___ The input ___

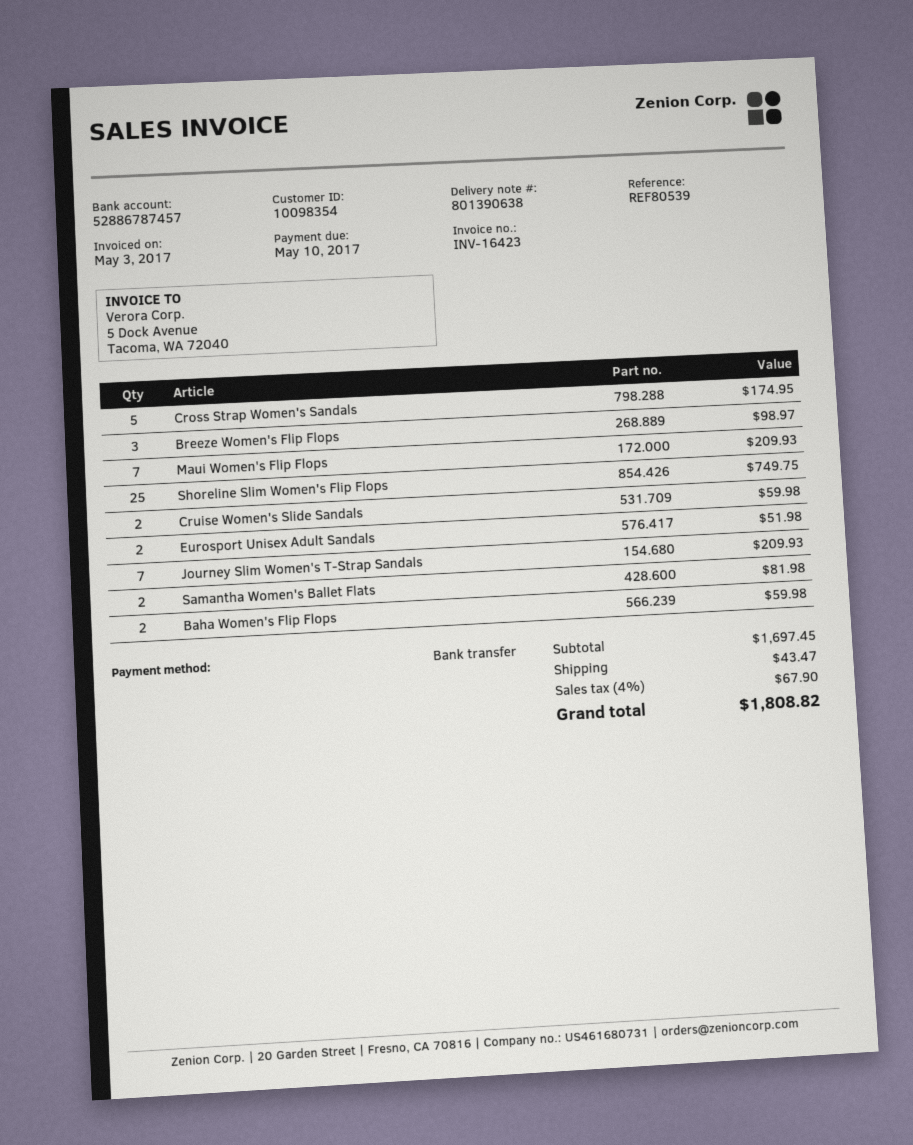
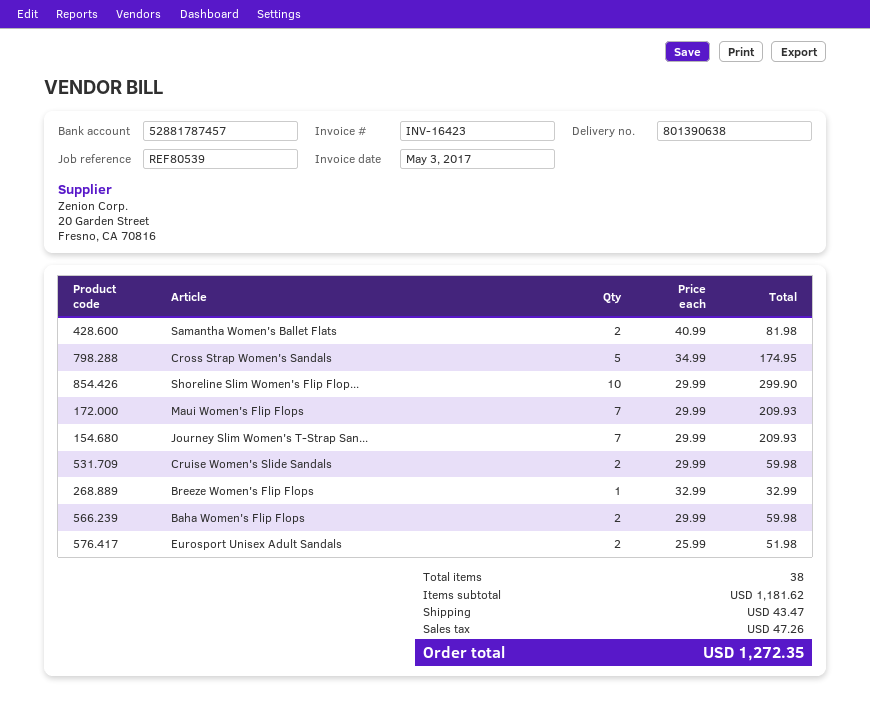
bank account: 52886787457 -> 52881787457
Breeze Women's Flip Flops: 3 for 98.97 -> 1 for 32.99
Shoreline Slim Women's Flip Flops: 25 for 749.75 -> 10 for 299.90
subtotal: 1697.45 -> 1181.62
tax: 67.90 -> 47.26
total: 1808.82 -> 1272.35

___

Brief:
Scan the records for lines that hold "Flops", and reproduce each one you find.

Solution for this exercise:
Breeze Women's Flip Flops: 3 for 98.97 -> 1 for 32.99
Shoreline Slim Women's Flip Flops: 25 for 749.75 -> 10 for 299.90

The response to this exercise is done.